During times of stress, relief may literally be at the tip of your nose. Intentionally engaging our five senses – hearing, touch, smell, taste, and sight – are incredibly powerful tools in providing instant relief in a hectic world. Plus, they’re free! Are you a visual person? Do what works best for you, and develop an individualized stress relief plan.
Sounds have the ability to calm our racing minds and bodies. Listen to a cat purring, play or listen to your favorite relaxing music. A personal favorite of mine is calming piano, instrumental, guitar, and classical music. Or, go an adventure to find a live babbling brook, ocean waves, or the sound of rain dancing on the ground. You can also find these sounds for free online or in a sound machine. These soothing sounds actually change our brain waves and help us relax. Try closing your eyes to enhance the sounds you’re hearing.

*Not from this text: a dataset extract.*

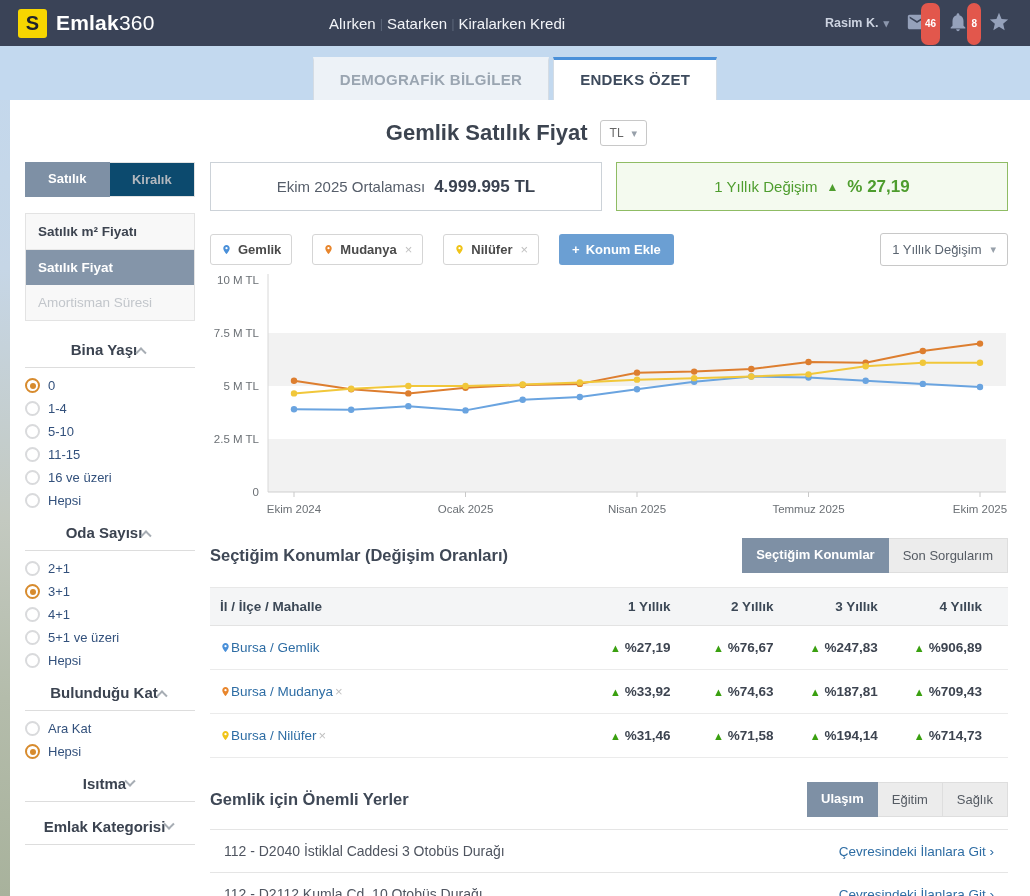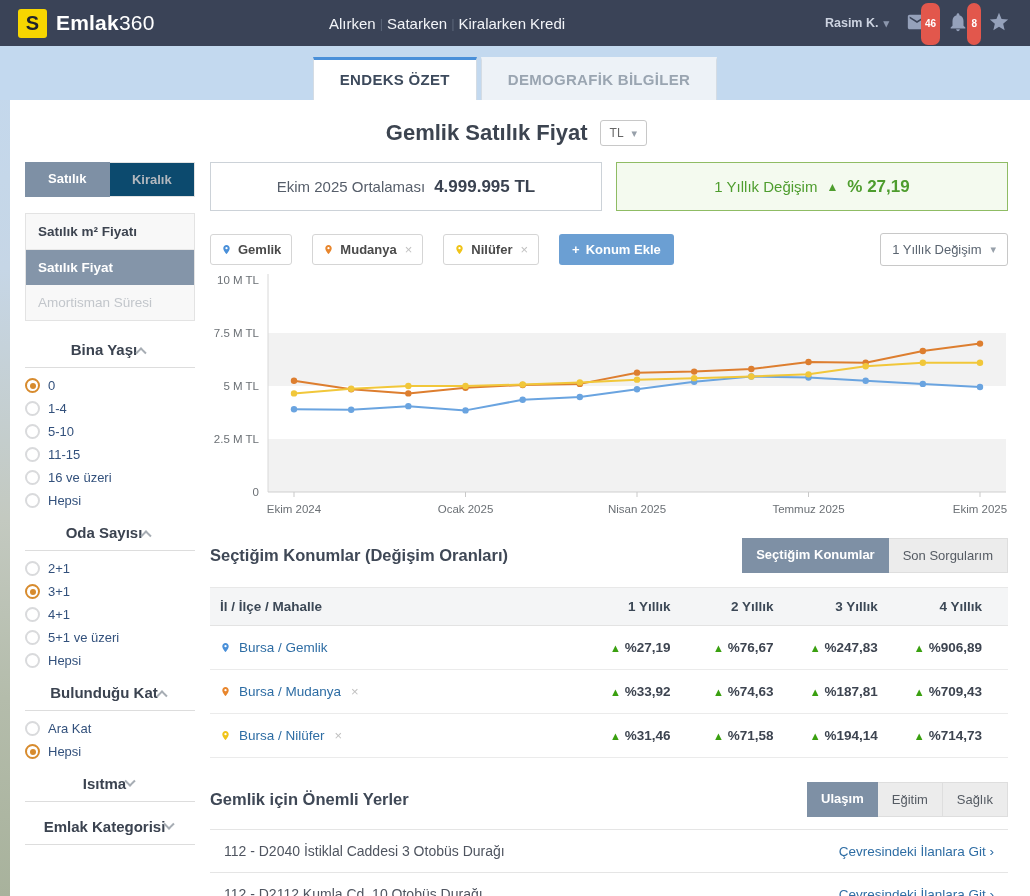"ENDEKS ÖZET" div.tab { order: before "DEMOGRAFİK BİLGİLER" -> after "DEMOGRAFİK BİLGİLER" }
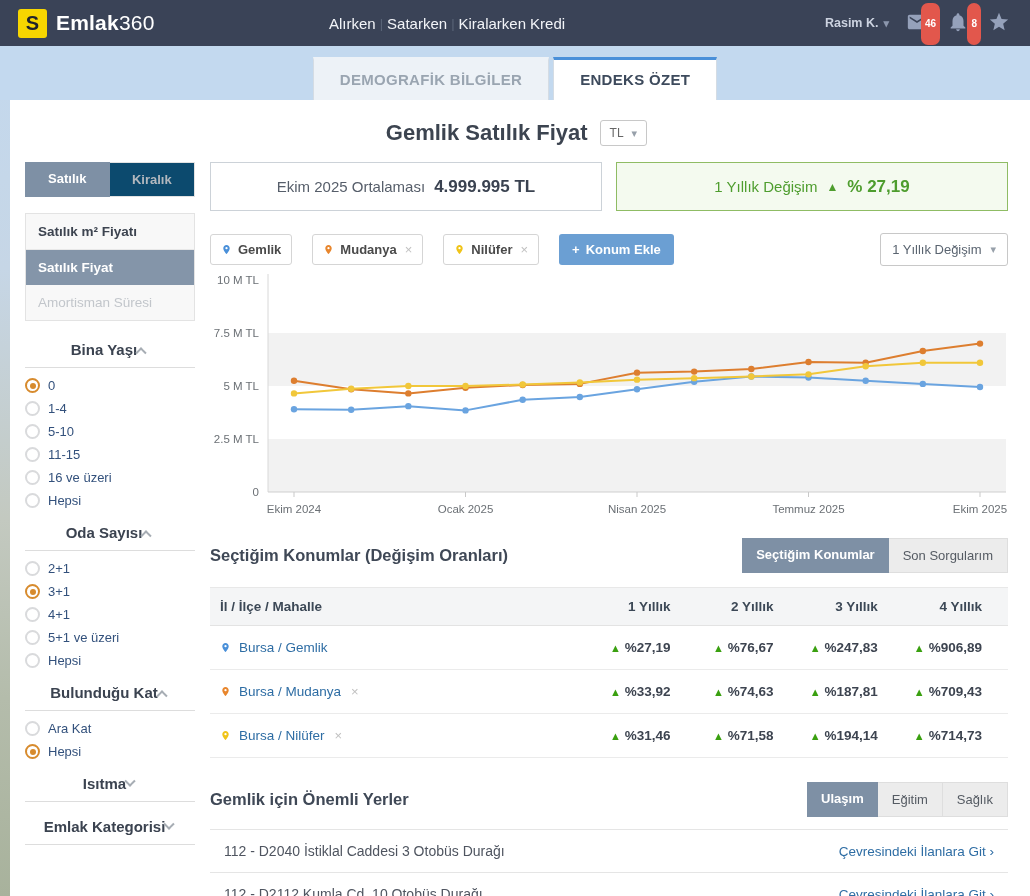"Bursa / Gemlik" .loc-cell { gap: 8px -> none }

The sensation of touch is often overlooked, but a powerful way to unwind. Notice the pressure of your back on the bed or chair, or your feet touching the floor. Rub a piece of your clothing and notice the textures. Is it smooth or rough? Warm or cool? Touch something else and pay attention to the differences or similarities. Try creating art with modeling clay or finger paint. Feel more grounded by running your hands through sand or digging in the dirt. Touch the bark of a tree, pet a dog or cat, or give someone a hug.
Whether it’s the delicious smell of fresh baked banana bread or roasted vegetables, the natural aromas of lavender soap, flowers in the park, or pine trees or in a forest, aromatherapy is a powerful way to relax. You can create the type of atmosphere that you want with natural aromas from flowers or essential oils. Ninety-nine percent of taste is in fact smell, so take a moment to inhale a piping hot mug of your favorite tea and slowly and deeply breathe in the flavor of your food, appreciating where it came from and how it was made.
Certain shades of blue and green are calming and soothing, as they remind us of nature. Watching the clouds float by, birds take flight, and the sun rise and set all arouse a sense of wonder, and that we’re part of something larger than ourselves. Electronic devices like smartphones, tablets, and TVs emit blue light that signals our brains to stay awake. Instead, especially at night, try looking at natural sights, like the starry night, plants, or watching your kids or pets sleep.
To calm a busy mind, try eating and drinking mindfully. If you’re drinking ginger tea, for example, swish it around in your mouth and notice the district flavors – are they sweet, sour, bitter, salty, and savory? Eat and drink at a slower pace, appreciating and savoring every bite and every sip. Notice the distinct flavors and textures of your food, how they pair together, and how different foods make you feel.